Rz. 5

Gemeinnützige Körperschaften müssen ihre Mittel vorbehaltlich des § 62 AO grundsätzlich zeitnah für ihre steuerbegünstigten satzungsmäßigen Zwecke verwenden.[1] Sammelt eine Körperschaft Mittel an, ohne dass die Voraussetzungen zur Rücklagenbildung nach § 62 AO erfüllt sind, liegt an sich ein Verstoß gegen das Gebot der satzungsmäßigen Geschäftsführung vor. § 63 Abs. 4 AO vermeidet in diesen Fällen den Verlust der Steuerbegünstigung dadurch, dass die Finanzverwaltung der Körperschaft eine angemessene Frist für die Verwendung der Mittel setzen kann. Werden die zu Unrecht angesammelten Mittel alsdann fristgerecht – innerhalb der vom FA gesetzten Nachfrist – zur Erfüllung der Satzungszwecke verwendet, gilt die tatsächliche Geschäftsführung als ordnungsgemäß.

Ein gemeinnützigkeitsschädliches Ansammeln von Mitteln liegt vor, wenn die Körperschaft Eigenkapital ansammelt, ohne entsprechende Rücklagen zu bilden. Vom Tatbestand ebenfalls erfasst sind Rücklagen, die nicht den nach § 62 AO vorgegebenen Regeln entsprechen[2] sowie Rücklagen, bei denen die ursprünglich vorliegenden Voraussetzungen nachträglich wegfallen (z. B. Aufgabe der Umsetzung eines Projekts, für das eine Projektrücklage gebildet worden ist).

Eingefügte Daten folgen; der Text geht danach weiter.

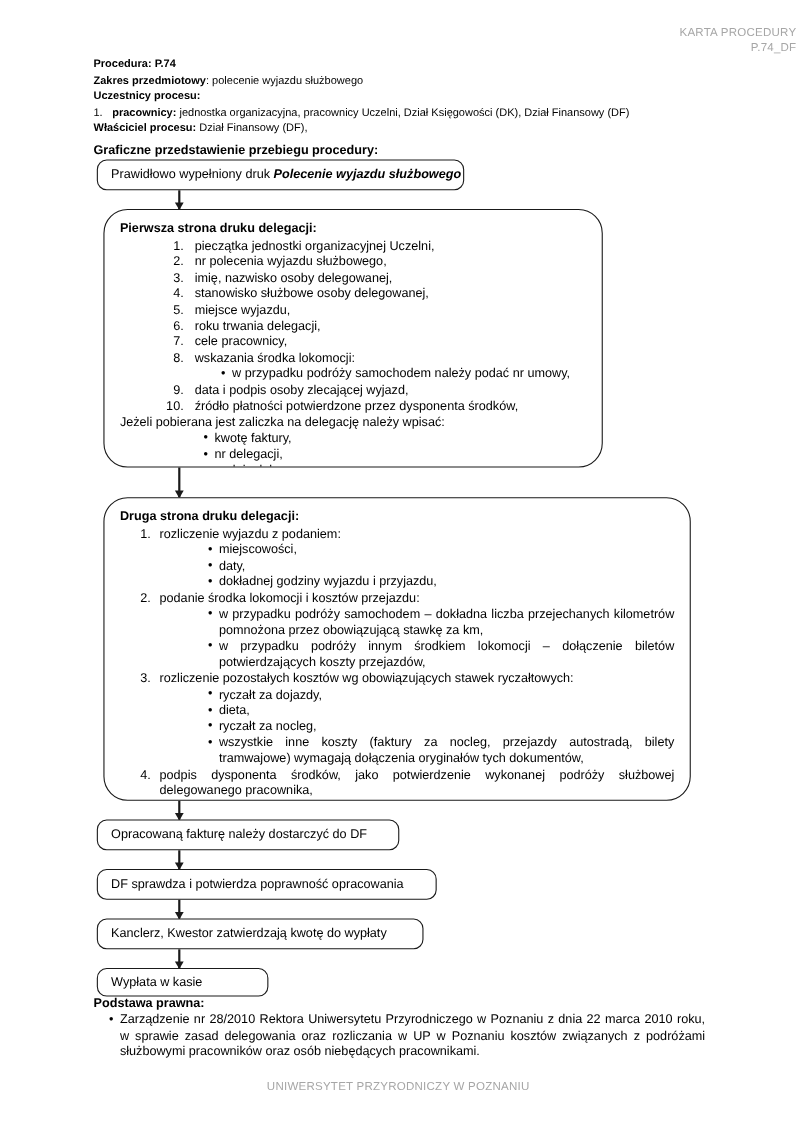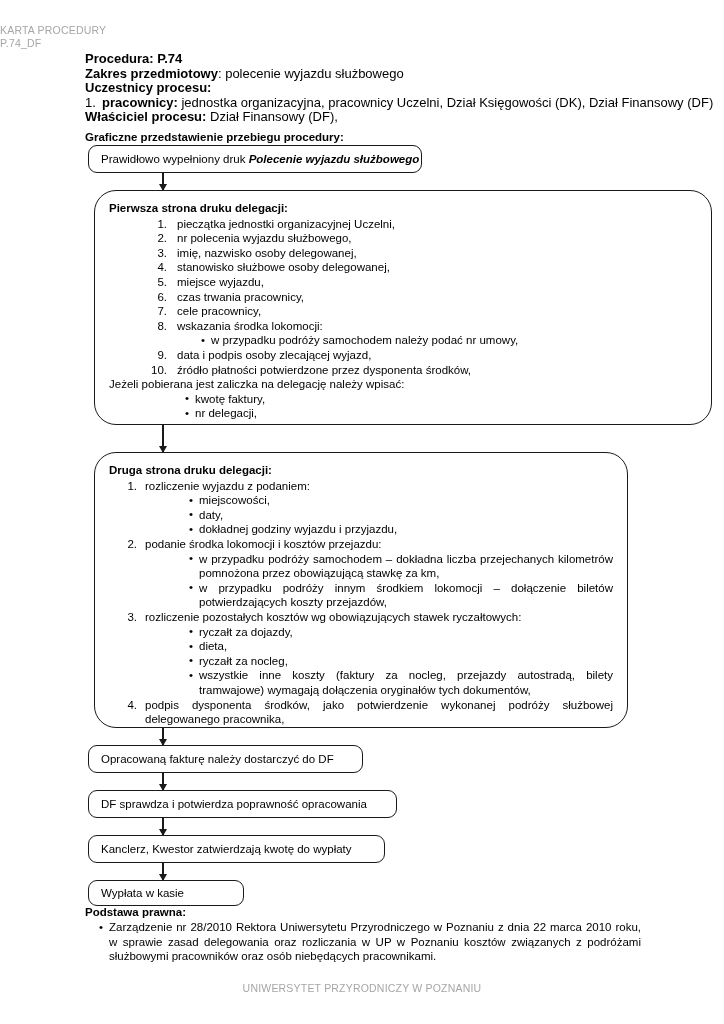"KARTA PROCEDURY" .doc-header { text-align: left -> right }
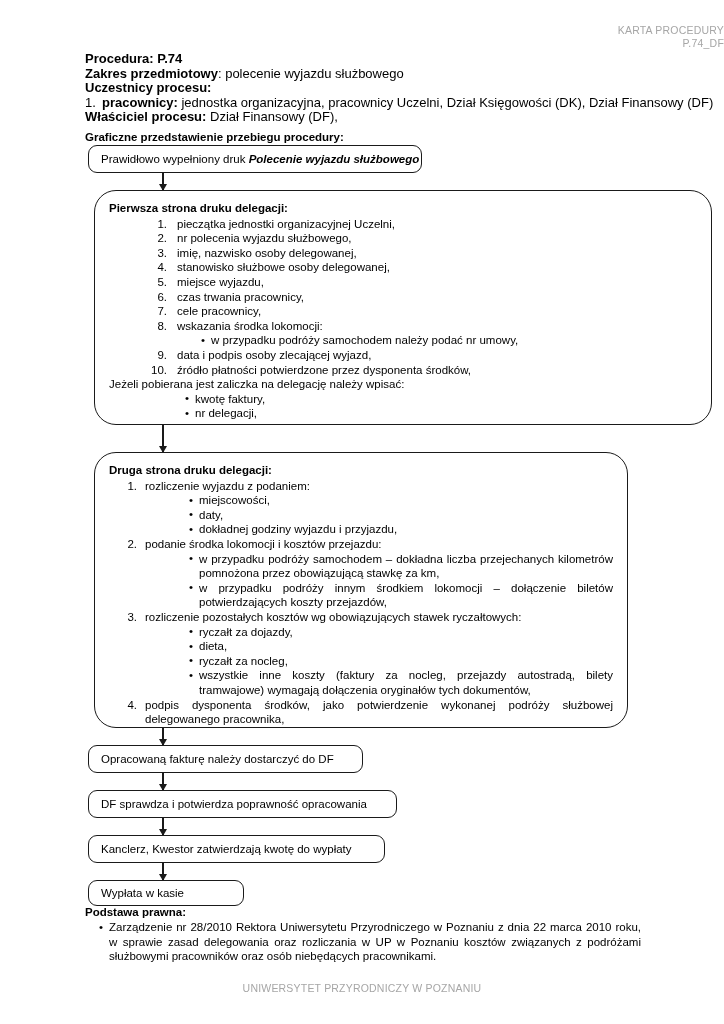"Procedura: P.74" .meta { font-size: 13px -> 10px }
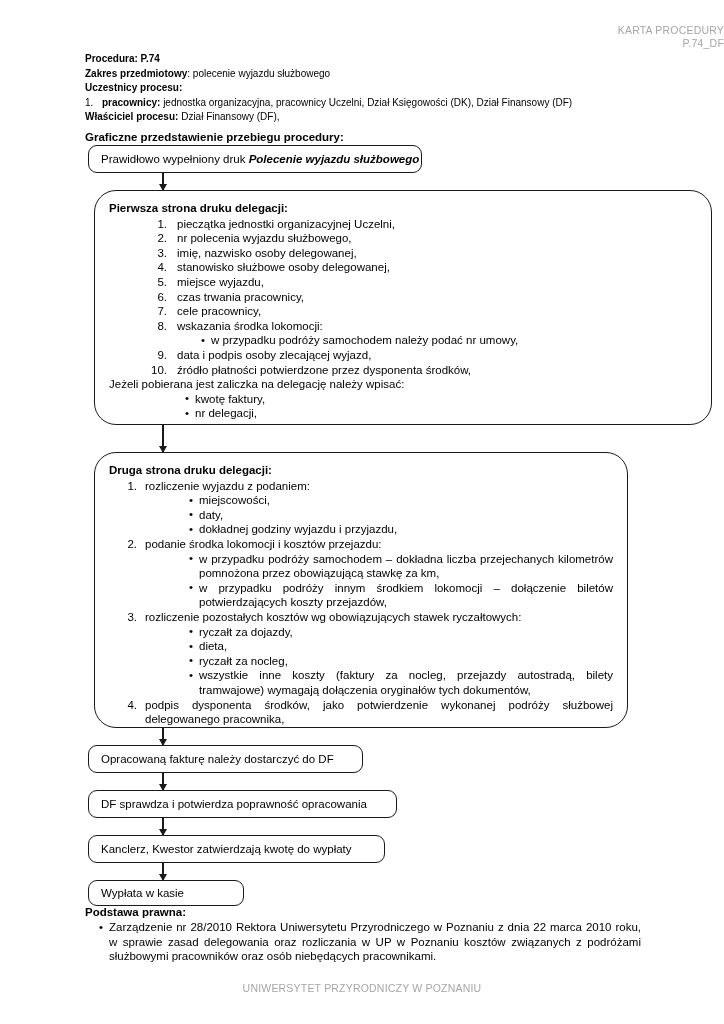"Pierwsza strona druku delegacji:" div.node { width: 618px -> 454px }
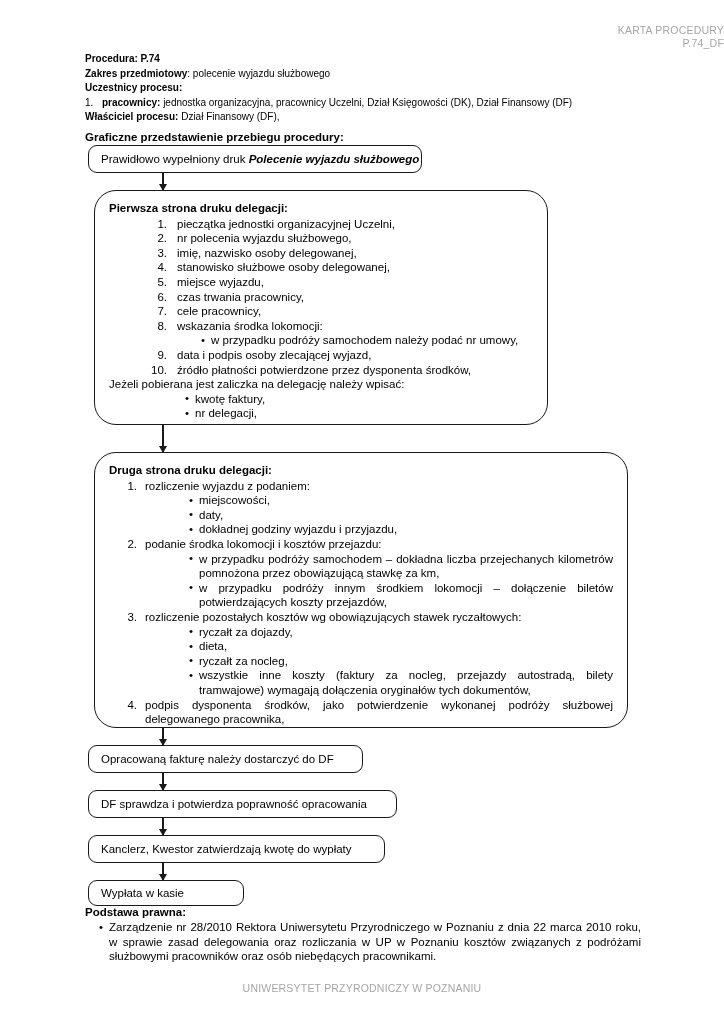"czas trwania pracownicy," span.txt { text: czas trwania pracownicy -> roku trwania delegacji }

Das FA hat nach pflichtgemäßem Ermessen zu entscheiden, ob eine Fristsetzung unter Berücksichtigung der Umstände der Mittelansammlung noch dem Gebot der Selbstlosigkeit gerecht wird[3] und wie die Frist zu bemessen ist. Im Regelfall ist trotz der Ausgestaltung von Nr. 4 als Ermessensvorschrift davon auszugehen, dass das FA eine Frist für die Nachholung der Mittelverwendung zu setzen hat.[4]

Eine andere Wertung kann sich ergeben, wenn die Körperschaft in der Vergangenheit bereits mehrfach und bewusst gegen die Regelungen der Vermögensbildung verstoßen hat.

Die Frist zur Nachholung der Mittelverwendung muss "angemessen" sein; das FA hat den Zeitraum unter Berücksichtigung der Umstände des Einzelfalls und vor dem Hintergrund, dass der Körperschaft eine sinnvolle Verwendung der angesammelten Mittel möglich sein muss,[5] zu setzen. Im Regelfall wird eine Fristsetzung von wenigen Jahren angemessen sein – die Finanzverwaltung geht von einem Zeitraum von zwei bis drei Jahren aus.[6]

 

Rz. 6

Die Fristsetzung erfolgt durch Verwaltungsakt. Dieser Verwaltungsakt ist mit dem Einspruch anfechtbar. Im Einspruchsverfahren kann gerügt werden, dass die Voraussetzungen einer Fristsetzung überhaupt nicht vorliegen, die Rücklagenbildung also nicht unzulässig war. Der Einspruch kann aber auch eingelegt werden, um eine längere Frist zu erreichen. Wird die Anwendung des § 63 Abs. 4 AO von der Finanzverwaltung abgelehnt, ist diese Entscheidung nicht isoliert anfechtbar; Rechtsschutz wird durch die Anfechtung des daraufhin erlassenen Steuerbescheides gewährt. In diesem Rahmen ist auch zu überprüfen, ob die Steuerpflicht durch Anwendung des § 63 Abs. 4 AO zu entfallen hat.

[3] Koenig/Koenig, AO, 3. Aufl. 2014, § 63 Rz. 12.
[4] Seer, in Tipke/Kruse, AO/FGO, § 63 AO Rz. 15; Klein/Gersch, AO, 14. Aufl. 2018, § 63 Rz. 4.
[5] So zutreffend Hüttemann, Gemeinnützigkeits- und Spendenrecht, 4. Aufl. 2018, Rz. 4.169.